The records:
%%

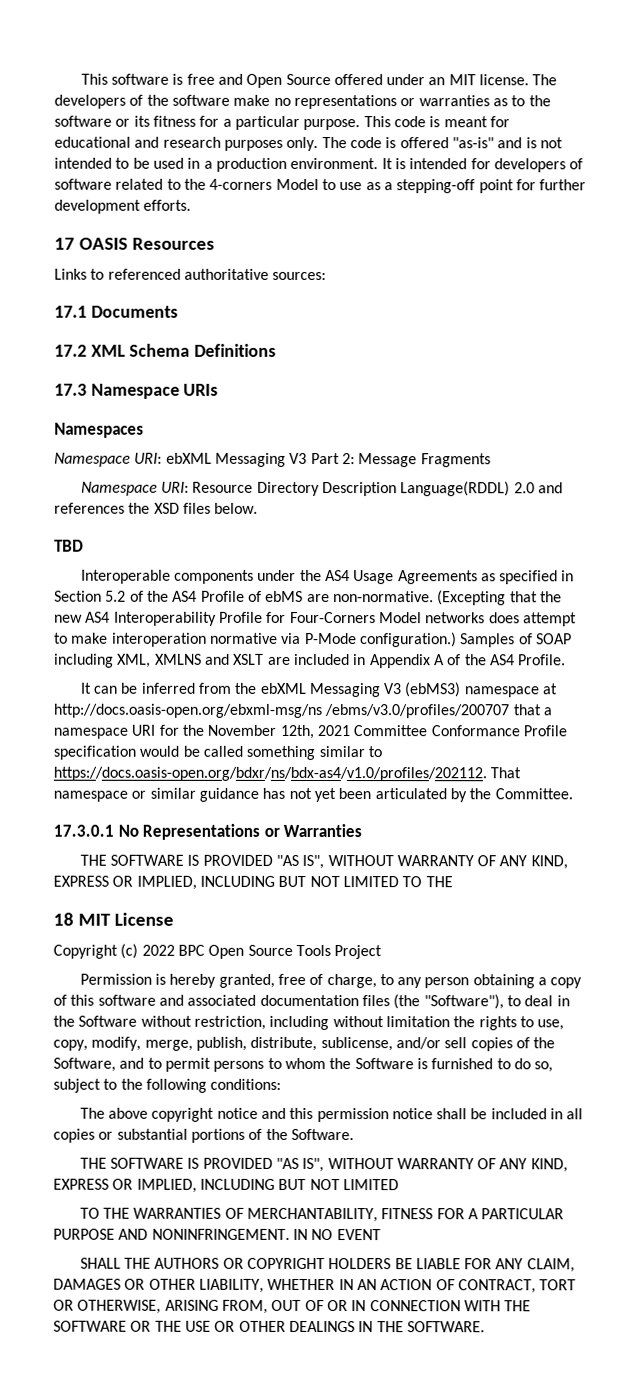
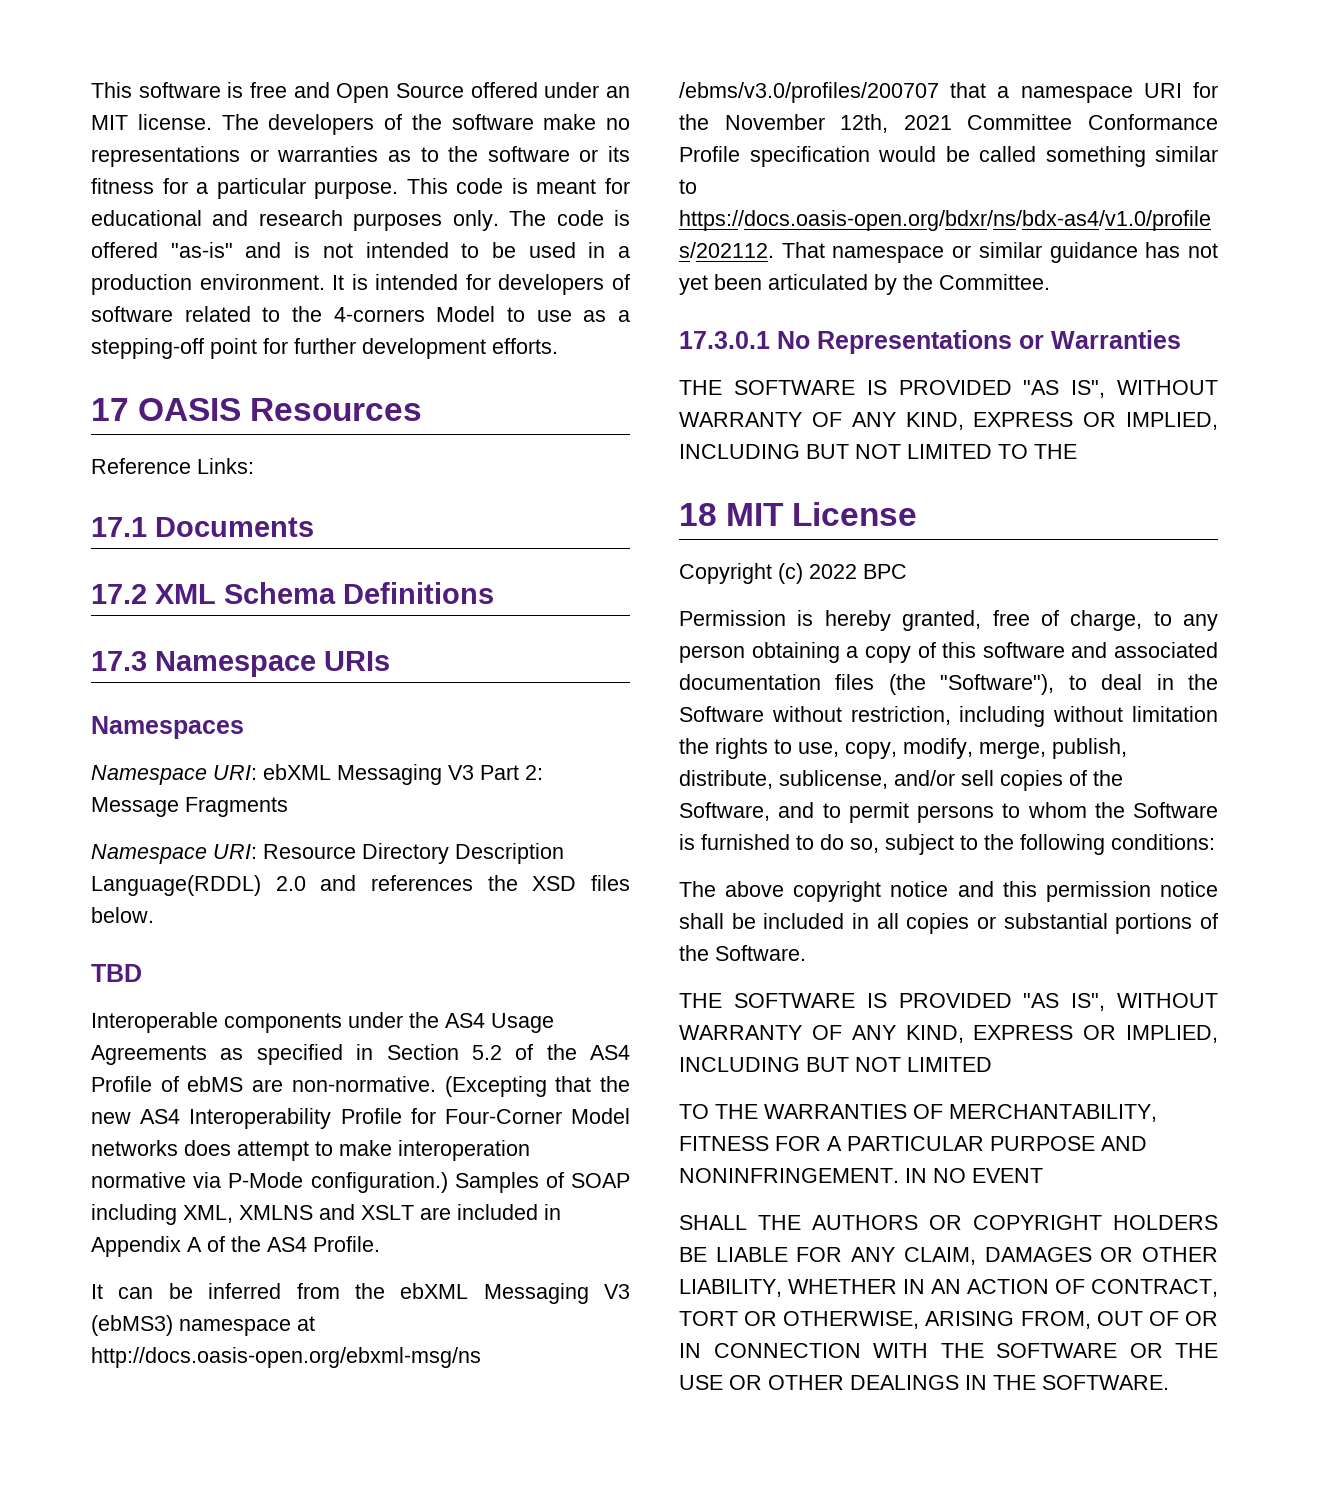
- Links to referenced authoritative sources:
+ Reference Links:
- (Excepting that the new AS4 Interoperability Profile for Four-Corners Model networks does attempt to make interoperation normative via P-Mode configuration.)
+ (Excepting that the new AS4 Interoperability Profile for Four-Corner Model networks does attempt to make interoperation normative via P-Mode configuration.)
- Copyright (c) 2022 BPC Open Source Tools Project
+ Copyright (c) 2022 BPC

%%

Work request: What are the lines from the one with "for Four-Corner Model" through the last line of the records above? Quote them exactly and add nothing.

Reply to the task:
+ (Excepting that the new AS4 Interoperability Profile for Four-Corner Model networks does attempt to make interoperation normative via P-Mode configuration.)
- Copyright (c) 2022 BPC Open Source Tools Project
+ Copyright (c) 2022 BPC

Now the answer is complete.